Le président du Conseil européen, Charles Michel a appelé, lundi, l'armée birmane à libérer toutes les personnes détenues et illégalement arrêtées lors d'une série de descentes à travers le pays.
"Les résultats des élections devraient être respectés et la voie démocratique devrait être rétablie", a-t-il dit.
De son côté, le Haut Représentant de l’UE aux Affaires étrangères et la Politique de sécurité, Josep Borrell a exprimé sa vive indignation face à ce coup d’État militaire au Myanmar.
Sur les réseaux sociaux, il a souligné la nécessité de respecter les résultats des élections et la Constitution, indiquant que le peuple du Myanmar revendique la démocratie et que l'Union européenne le soutient.
À l'aube de ce lundi, les chefs de l'armée birmane ont lancé un coup d'État militaire au cours duquel les principaux dirigeants du pays ont été arrêtés.
Des rapports de presse font état de l'arrestation de plusieurs personnalités parmi lesquelles figurent le président du pays, Win Myint, le chef de la Ligue nationale pour la démocratie (NLD) au pouvoir, la chancelière Aung San Suu Kyi et d'autres hauts-fonctionnaires.
Le coup d'État est survenu en conjonction avec la première session prévue de la Chambre des représentants, plébiscitée lors des récentes élections législatives.
Mercredi dernier, le chef de l'armée, le général Min Aung Hlaing (gouverneur militaire et meneur du coup d'État) a déclaré que l'abrogation de la constitution votée en 2008 pourrait être "nécessaire" dans certaines circonstances.

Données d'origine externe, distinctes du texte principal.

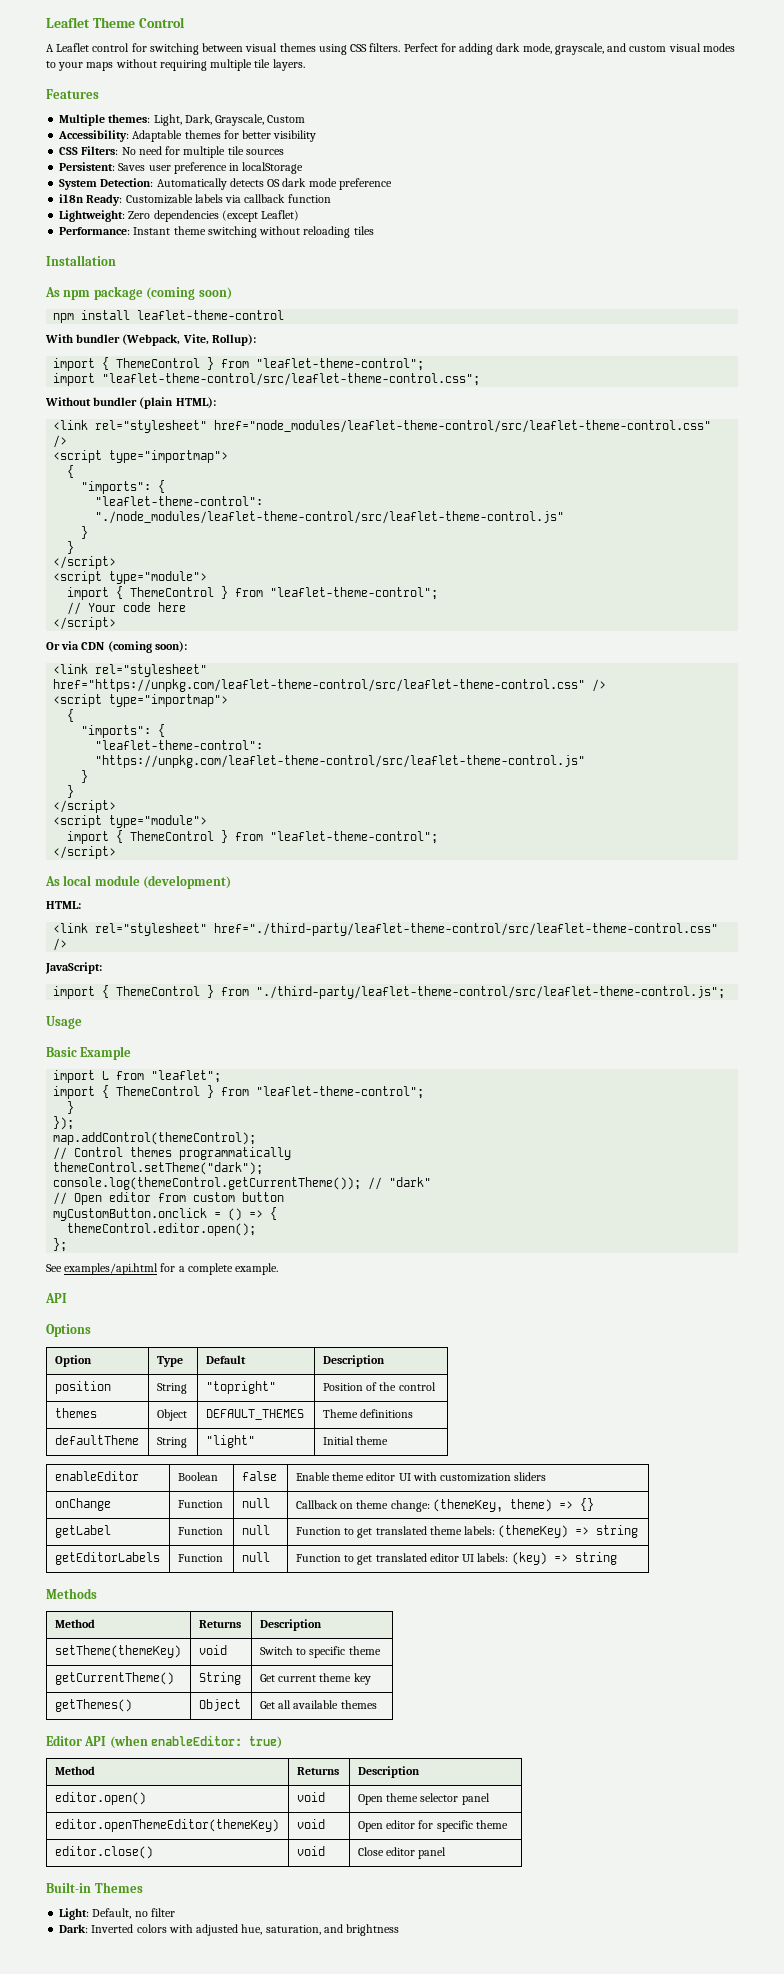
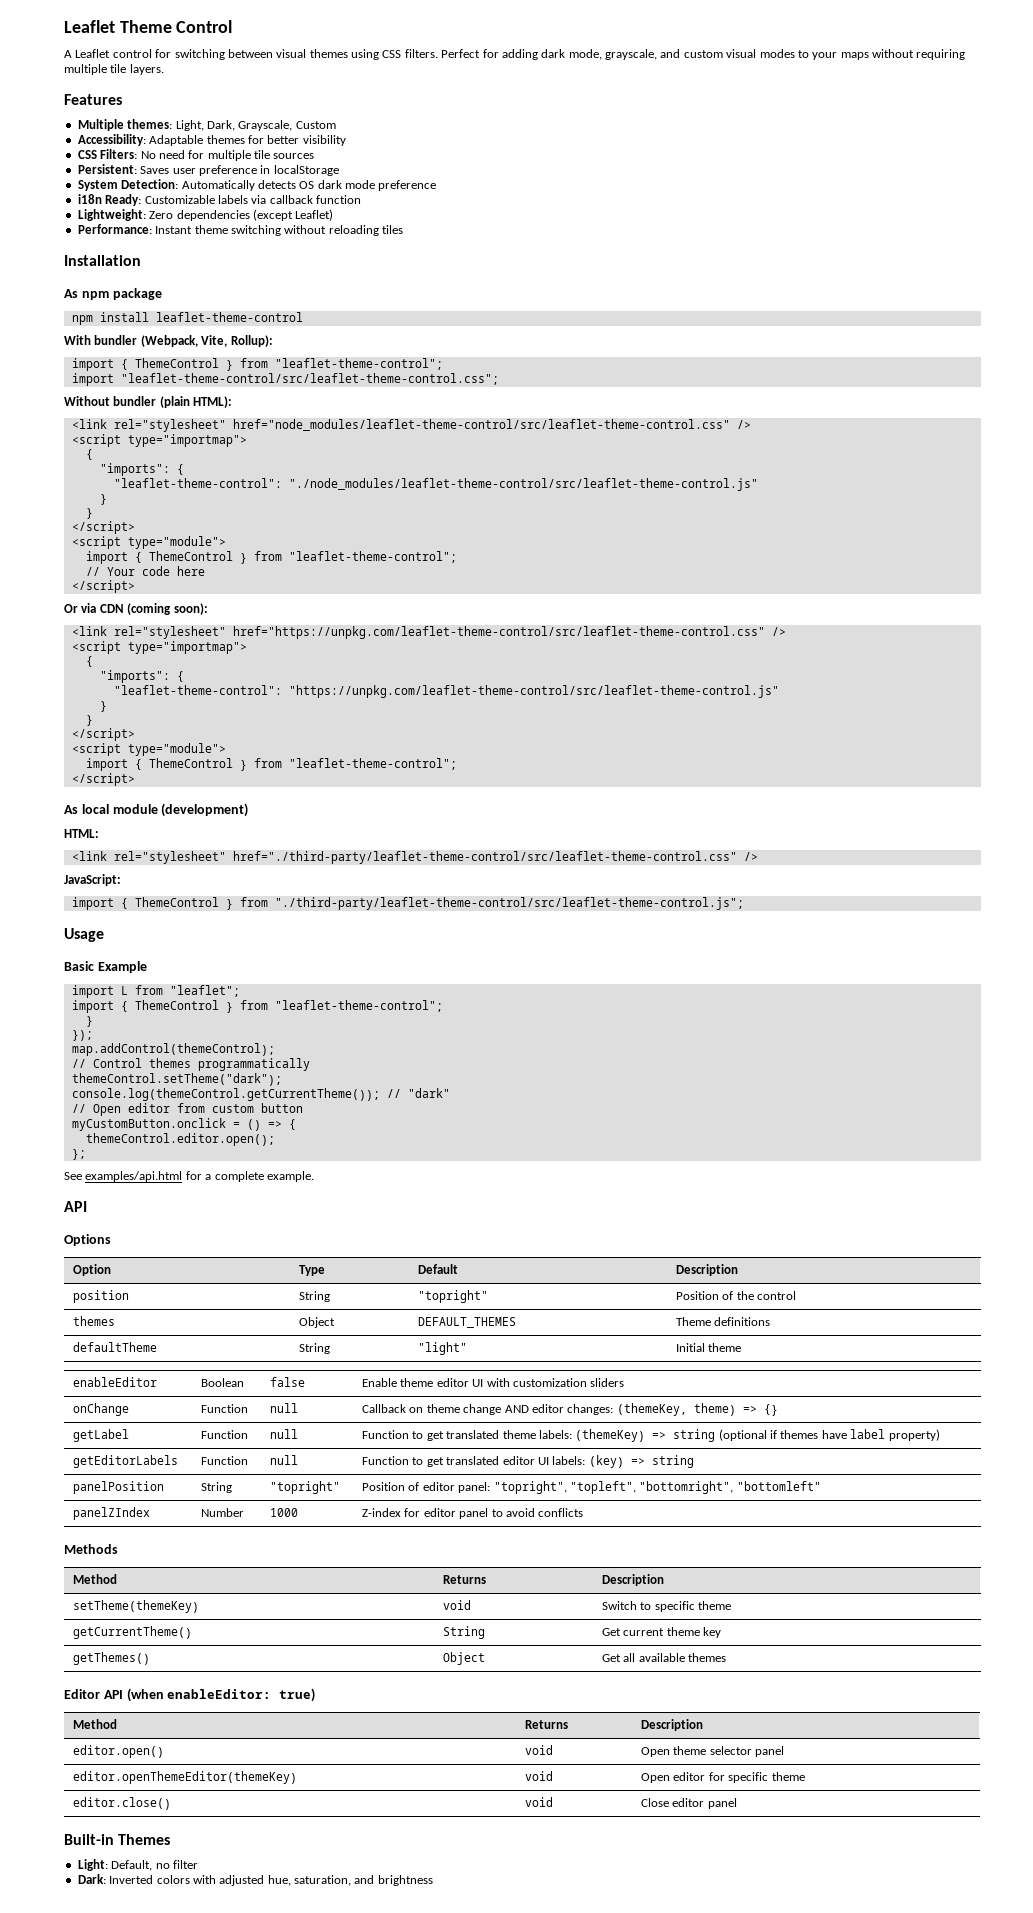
- As npm package (coming soon)
+ As npm package
- onChange | Function | null | Callback on theme change: (themeKey, theme) => {}
+ onChange | Function | null | Callback on theme change AND editor changes: (themeKey, theme) => {}
- getLabel | Function | null | Function to get translated theme labels: (themeKey) => string
+ getLabel | Function | null | Function to get translated theme labels: (themeKey) => string (optional if themes have label property)
+ panelPosition | String | "topright" | Position of editor panel: "topright", "topleft", "bottomright", "bottomleft"
+ panelZIndex | Number | 1000 | Z-index for editor panel to avoid conflicts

Mais dans la journée du samedi, l'armée a annoncé son engagement envers la constitution du pays, dans ce que les observateurs ont considéré comme un retrait de la menace du chef de l'armée, qui a soulevé des inquiétudes internationales.
L’armée a par la suite publié un communiqué expliquant que les déclarations de son commandant en chef ont été mal interprétées et souligné l’engagement de l’armée envers la constitution du pays.
La junte militaire a dirigé le Myanmar jusqu'au début des réformes démocratiques lancées en 2011.